Family Business
• 4 minute read

Crossing the Succession Barrier Under One Child Policy

Au, Kevin Yuk-fai(區玉輝)

In the next few decades, many Chinese family firms will encounter succession issues when the first-generation entrepreneurs retire

By Fang Ying, Senior Writer, China Business Knowledge @ CUHK

It has long been a tradition in China for family businesses to choose a successor within the family. However, the One Child Policy inherently limits the choice of successors and the lack of suitable successors is gradually becoming the norm in many Chinese family firms. What if the only child in a family is not willing to take over the father’s business? Would it be more effective for entrepreneurs to pass the top management positions to professional managers, if their offspring prefers not to take over the business?

Kevin Au, an Associate Professor at the Department of Management and Director of Center for Family Business at CUHK Business School, and an expert in family business and entrepreneurship, offers his opinions and suggestions to Chinese family business with Forbes China.

“Hiring professional managers is not a magic bullet and there is no quick fix for family business succession issues,” he says. “We should look at it case by case. It could be harmful for entire companies and families if parents force their children to take over the family business. They need to understand the real reasons why second generations are not willing to take over their parents’ firms.”

According to Prof. Au, in China, most of the first-generation entrepreneurs have prioritized their careers above their families, which led to limited communication with the second generation. At the same time, as the younger generation has been increasingly exposed to the Western culture and values, the gap between the two generations is becoming wider and wider. As such, it’s difficult for the second generation to share the same values with their parents and to recognize their achievements, and even more difficult for them to consider taking over the business.

“It takes time for the second generation to learn about their parents’ business,” Prof. Au says. “Only when they share the same feelings as the first generation towards the family business will they be willing to take up the helm and lead the companies.”

He cites the example of Liu Chang, the daughter of Liu Yonghao, ex-chairman of the family-run New Hope Group, a leading agribusiness corporation in China, which manufactures and distributes animal feeds and meat products globally. Liu Chang was appointed the new chairman of the company in 2013. “It took her a while to get to know her father’s business. But once she started to learn more about it, she gradually feels a deep attachment to the company,” Prof. Au says.

In light of this, Prof. Au advises first-generation entrepreneurs in China to be more patient and communicate more with the second generation, allowing them to have a better understanding of their own careers.

To address the challenging succession issue, another effective way Prof. Au suggests is to create an entrepreneurial platform within the family business. This, he says, can help attract the second generation to work for the family business and ensure the long-term survival of the company as well.
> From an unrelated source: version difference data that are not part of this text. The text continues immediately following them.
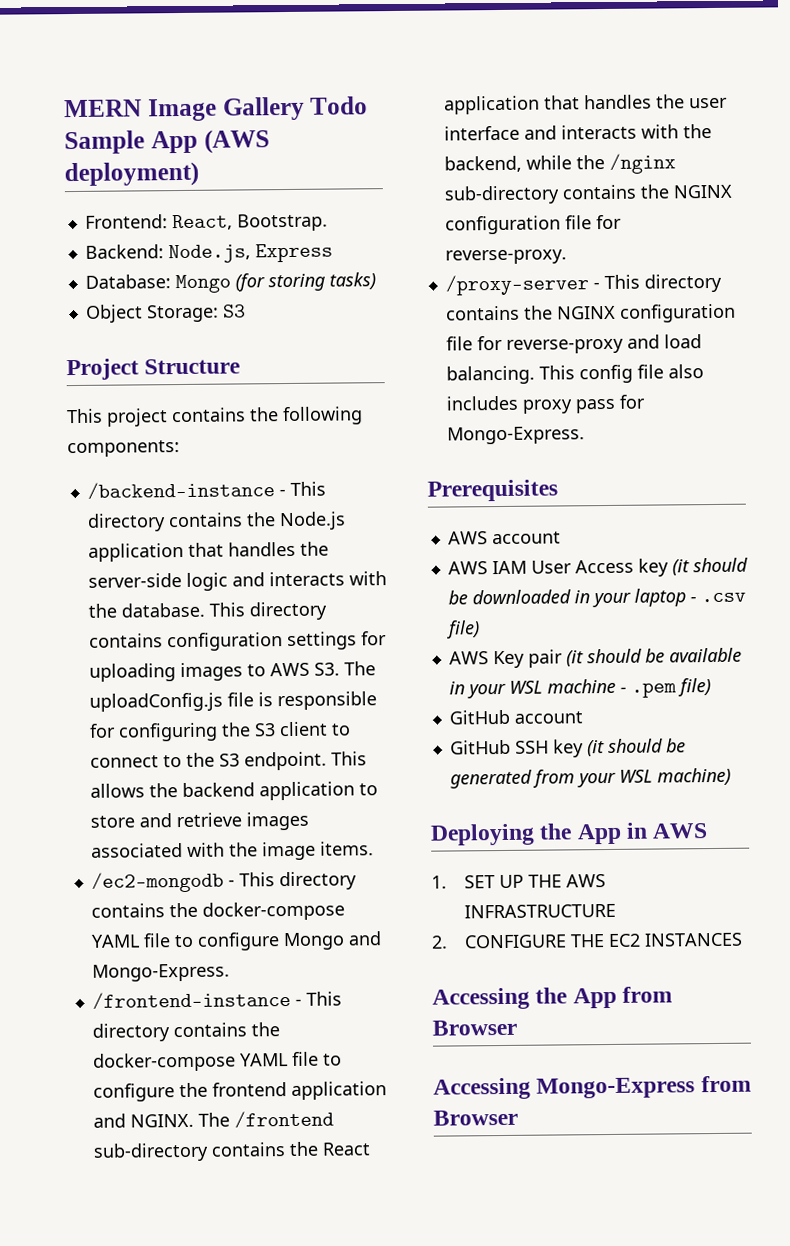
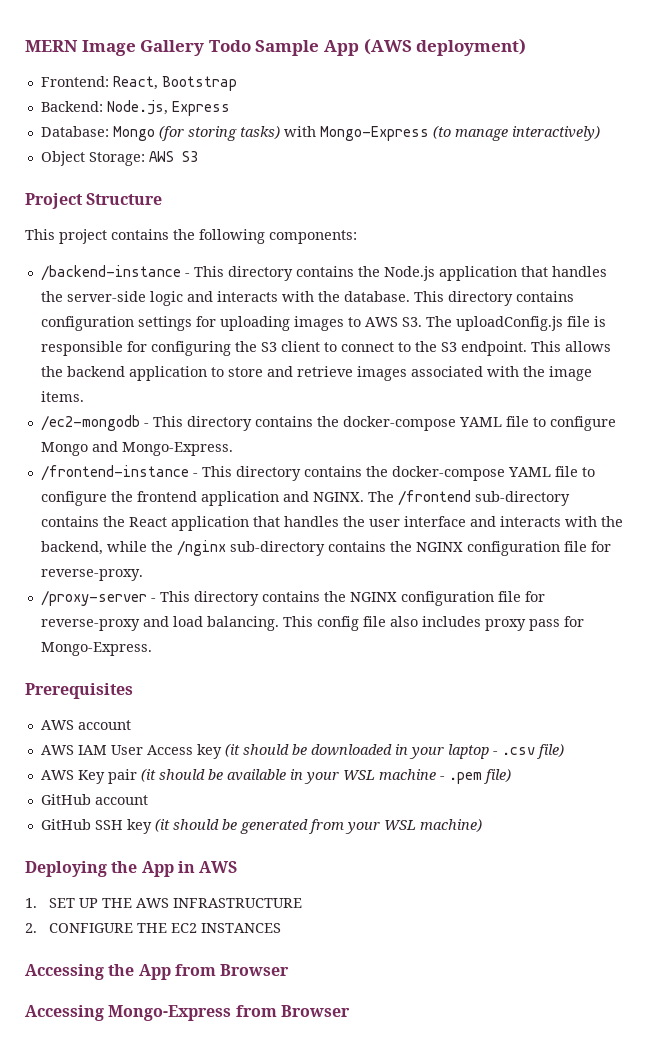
- Frontend: React, Bootstrap.
+ Frontend: React, Bootstrap
- Database: Mongo (for storing tasks)
+ Database: Mongo (for storing tasks) with Mongo-Express (to manage interactively)
- Object Storage: S3
+ Object Storage: AWS S3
According to Prof. Au, sustaining the entrepreneurial spirit is the key to maintaining the family firms’ ownership and management over several generations. Firms are more likely to lose their entrepreneurial capacity when they are mature, so it is critical to create an entrepreneurial platform within families to continue and expand the first generation’s entrepreneurship.

“Unlike the first generation, most of the second generation members of family businesses in China are not expected to be entrepreneurs themselves,” Prof. Au says. “But for companies’ long-term growth, instead of merely taking care of the founder’s creation, it’s better to give a chance to the second generation to develop new businesses within the family.”

Dalian Wanda Group, China’s largest commercial property company and the world’s largest cinema chain operator that owns AMC Theatres, among other holdings, is a good example. Instead of directly bringing back his son to the company, Wang Jianlin, the chairman of Dalian Wanda, gave money to his son, Wang Sicong, to start his own business — a small private equity fund and a gaming company. “I do not interfere with his companies. Let him do it alone… He’ll know how to run a company,” the father has said in a media interview.

“Younger generations may make mistakes when developing their own businesses. But during that process, they will learn how to be an entrepreneur. After all, as a future top person of the company, you have to possess the attitude of an entrepreneur, such as taking initiatives and being willing to take risks,” comments Prof. Au.

“Overall, successful family business succession in China requires extra efforts in creating a sophisticated plan,” Prof. Au concludes. “The process of coming up with such a plan will force family business owners to identify and resolve many issues within the family, which may eventually have a positive impact on the future of family business.”